The decades-long cold case murder of a librarian and single mother may be coming to a close, after a Virginia man pleaded guilty this week to strangling the woman nearly 24 years ago.
Bobby Joe Leonard, 54, pleaded guilty on Wednesday to first-degree murder in the death of Andrea Cincotta. Leonard said that he agreed to kill Cincotta for $5,000, which he never got from a man he believed was his target's boyfriend, the Washington Post reported.
James Christopher Johnson discovered his fiancée’s lifeless body in the bedroom closet of the apartment they shared on August 22, 1998, according to the Washington Post, citing new court documents.
Johnson reportedly told authorities that coins and bags were missing from the apartment, and that her hatchback Honda Civic and its keys were also gone. There were no signs of a struggle or forced entry.

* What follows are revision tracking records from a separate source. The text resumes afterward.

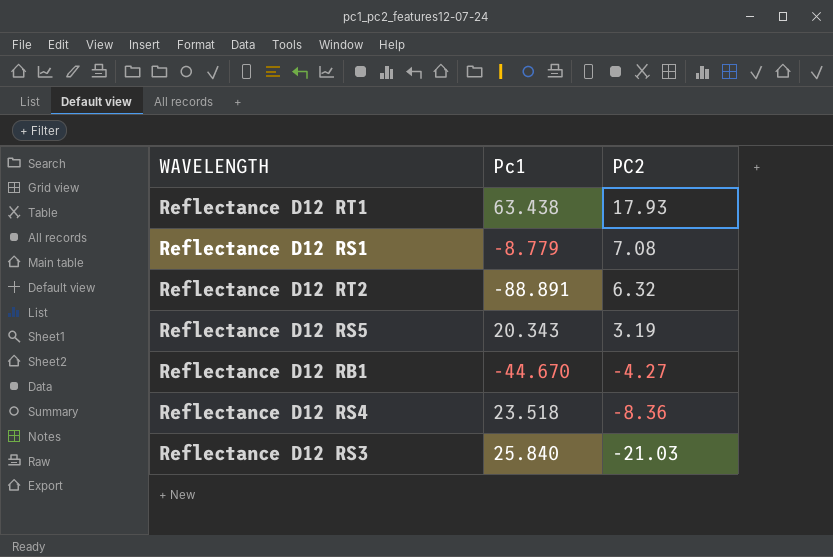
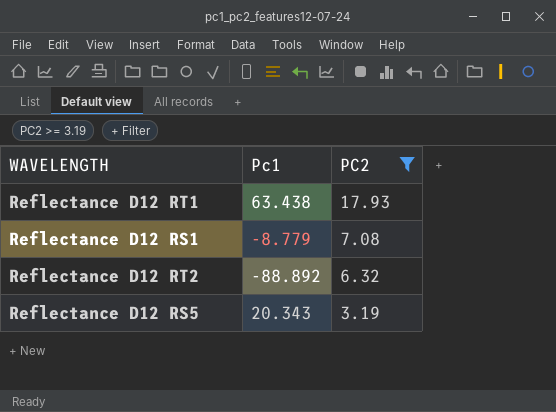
filter: none -> PC2 >= 3.19
Reflectance D12 RT2 | Pc1: -88.891 -> -88.892

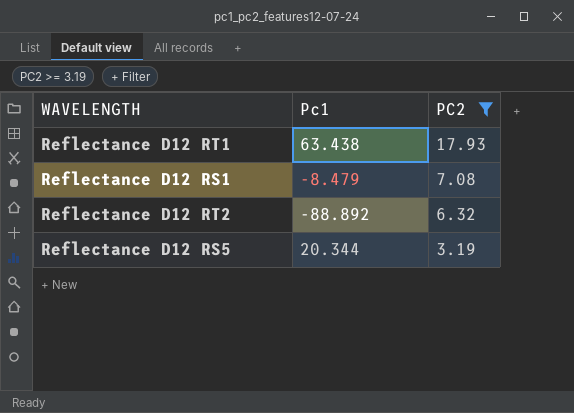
Reflectance D12 RS1 | Pc1: -8.779 -> -8.479
Reflectance D12 RS5 | Pc1: 20.343 -> 20.344

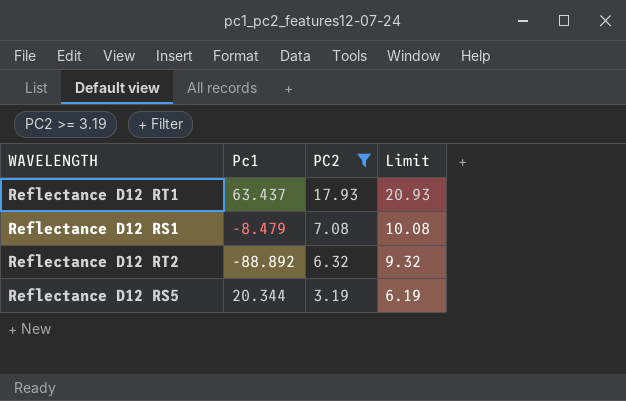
column Limit | formula: none -> [PC2] + 3
Reflectance D12 RT1 | Pc1: 63.438 -> 63.437

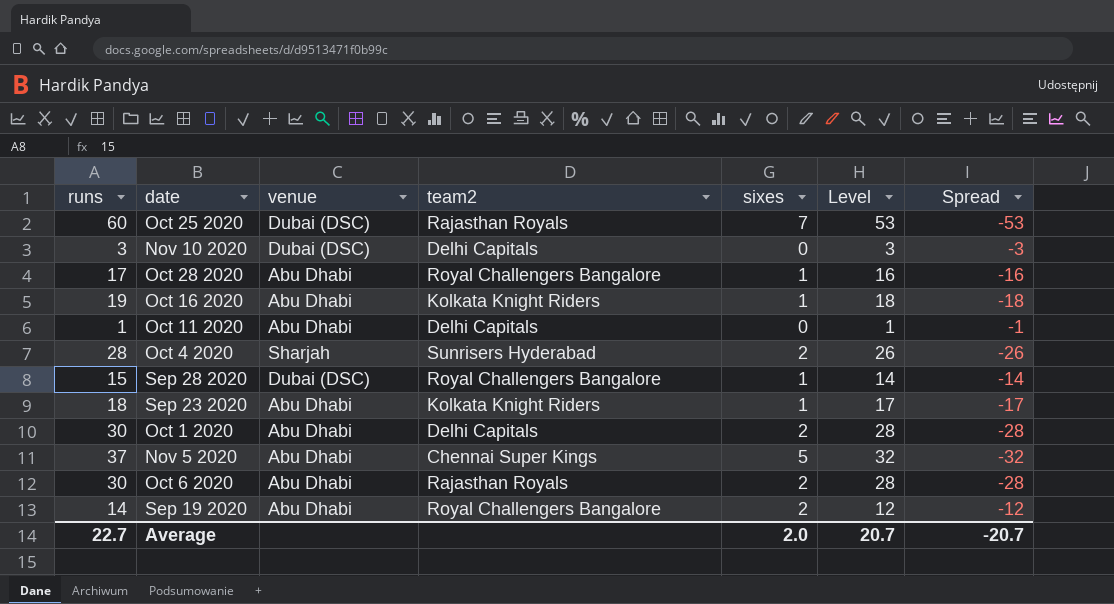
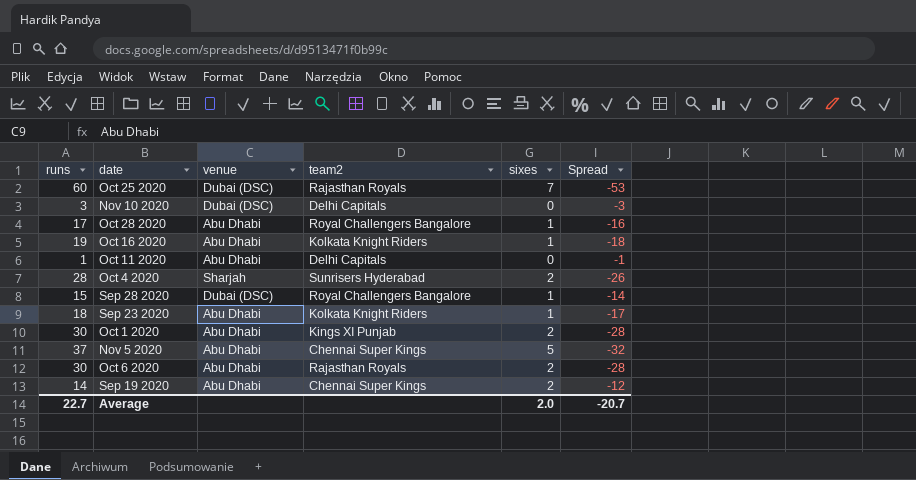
column Level | formula: [runs] - [sixes] -> none
Oct 1 2020 | team2: Delhi Capitals -> Kings XI Punjab
Sep 19 2020 | team2: Royal Challengers Bangalore -> Chennai Super Kings

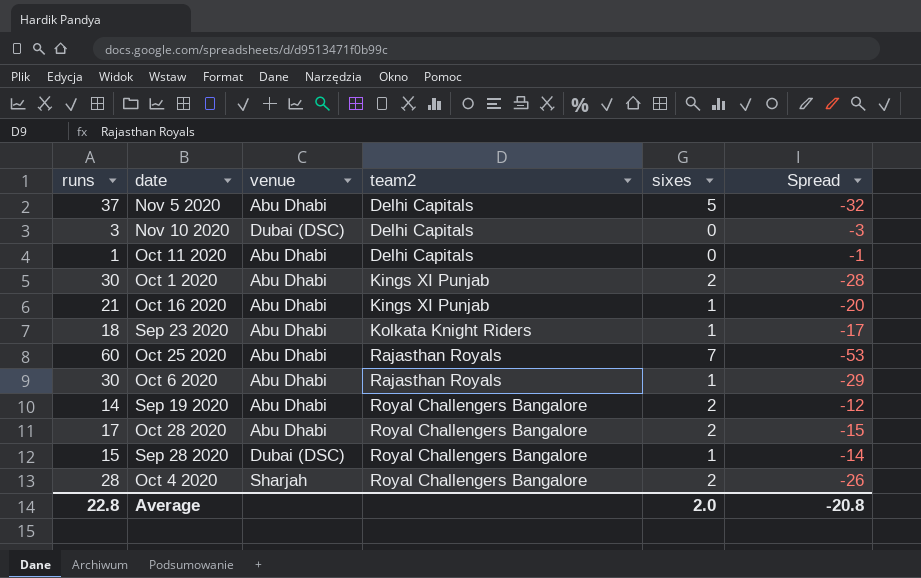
row order: none -> team2 ascending
Nov 5 2020 | team2: Chennai Super Kings -> Delhi Capitals
Oct 16 2020 | runs: 19 -> 21
Oct 16 2020 | team2: Kolkata Knight Riders -> Kings XI Punjab
Oct 16 2020 | Spread: -18 -> -20
Oct 25 2020 | venue: Dubai (DSC) -> Abu Dhabi
Oct 6 2020 | sixes: 2 -> 1
Oct 6 2020 | Spread: -28 -> -29
Sep 19 2020 | team2: Chennai Super Kings -> Royal Challengers Bangalore
Oct 28 2020 | sixes: 1 -> 2
Oct 28 2020 | Spread: -16 -> -15
Oct 4 2020 | team2: Sunrisers Hyderabad -> Royal Challengers Bangalore
Average | runs: 22.7 -> 22.8
Average | Spread: -20.7 -> -20.8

He also told police that Cincotta had given an old computer to a man doing maintenance work around the apartment four weeks before her death, adding that the man was having problems with the computer and Cincotta asked him to call the guy, the Washington Post reported. The maintenance worker was later identified as Leonard.
Both Johnson and Leonard were viewed as suspects at the time of Cincotta’s death but were never charged and the case went cold.

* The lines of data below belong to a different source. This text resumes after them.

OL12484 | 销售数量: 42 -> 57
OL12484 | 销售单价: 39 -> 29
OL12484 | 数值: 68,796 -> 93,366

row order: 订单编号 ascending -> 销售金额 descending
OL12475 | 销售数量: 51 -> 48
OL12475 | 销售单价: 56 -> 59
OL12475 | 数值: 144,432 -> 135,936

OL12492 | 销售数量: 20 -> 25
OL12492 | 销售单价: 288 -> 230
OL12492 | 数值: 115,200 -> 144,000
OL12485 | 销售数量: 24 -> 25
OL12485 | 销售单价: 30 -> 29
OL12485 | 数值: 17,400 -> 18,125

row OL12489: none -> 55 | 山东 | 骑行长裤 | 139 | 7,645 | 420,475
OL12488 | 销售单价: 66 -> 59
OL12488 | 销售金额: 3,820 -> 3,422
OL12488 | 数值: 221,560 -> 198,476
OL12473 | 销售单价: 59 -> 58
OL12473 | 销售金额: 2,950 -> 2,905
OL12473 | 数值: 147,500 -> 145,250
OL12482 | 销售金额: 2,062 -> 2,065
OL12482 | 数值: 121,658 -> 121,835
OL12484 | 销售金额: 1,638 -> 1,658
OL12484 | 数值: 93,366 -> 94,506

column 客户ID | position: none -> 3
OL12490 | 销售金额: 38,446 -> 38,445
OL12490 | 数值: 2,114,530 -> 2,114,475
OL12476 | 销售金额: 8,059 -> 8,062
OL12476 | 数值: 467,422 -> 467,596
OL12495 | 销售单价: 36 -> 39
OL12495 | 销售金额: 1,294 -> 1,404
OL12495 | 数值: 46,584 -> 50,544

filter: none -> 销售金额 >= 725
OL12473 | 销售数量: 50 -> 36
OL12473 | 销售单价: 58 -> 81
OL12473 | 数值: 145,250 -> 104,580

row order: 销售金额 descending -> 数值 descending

The case was reopened in 2013 at the insistence of Cincotta’s son, Kevin.
In November 2021, both men were charged with her murder. At that point, Leonard was already serving a life sentence for raping and assaulting a 13-year-old girl in 1999.
“The passage of time does not diminish the need for answers and accountability in this senseless crime that took Andrea’s life,” Arlington County Police Chief Andy Penn said in a press release when the men were charged. “The indictments are the culmination of years of dedicated investigative work in our ongoing pursuit of justice on behalf of Andrea and her family.”
Leonard told police in 2018 that he had, in fact, taken Cincotta’s old computer and had a telephone conversation with her about it not working that well.
Leonard said he then got a call from “a male who identified himself as an engineer.”
“Mr. Leonard believed this individual [to] be Ms. Cincotta's boyfriend based on the conversation,” according to the Washington Post, citing new court documents filed with Leonard's plea.
“Mr. Leonard had a subsequent telephone conversation with the same male, who offered Mr. Leonard $5,000 to take care of something for him," the documents state. "The male told Mr. Leonard this had to be done the next day, because Ms. Cincotta would be home. The male told Mr. Leonard not to use a gun because that would be too loud, that he should wear gloves, that he should not be seen by anyone, and that he should wear a hat to cover up his face."
"The male told Mr. Leonard the money would be left in the closet for him to pick up, the same closet from where Mr. Leonard had picked up the computer," the documents add.
Leonard said Cincotta offered him a root beer when he came to the apartment. According to the plea documents, he admitted that “he strangled her until she was no longer breathing,” but that the money was not in the closet where he was told it would be.
Johnson has under home confinement since his arrest and denies any involvement in Cincotta’s murder. His trial is scheduled to start on September 12.
Leonard is expected to testify.
“Mr. Johnson is innocent,” his attorneys, Manuel Leiva and Frank Salvato, said in a statement to the Post. “In prosecuting him, the government is relying on the self-serving lies of a man serving a life sentence for the rape and attempted murder of a 13-year-old girl.”
Kevin Cincotta, the victim's son, said that he had been surprised that Johnson was a suspect in his mother’s death and that the family had supported the man they call Chris back in 1998 when he was first identified as a suspect, the Post reported.
“The information Chris had shared with me up to that point did not give me a reason to think he was involved — but all of that information was coming from Chris,” he told the Washington Post.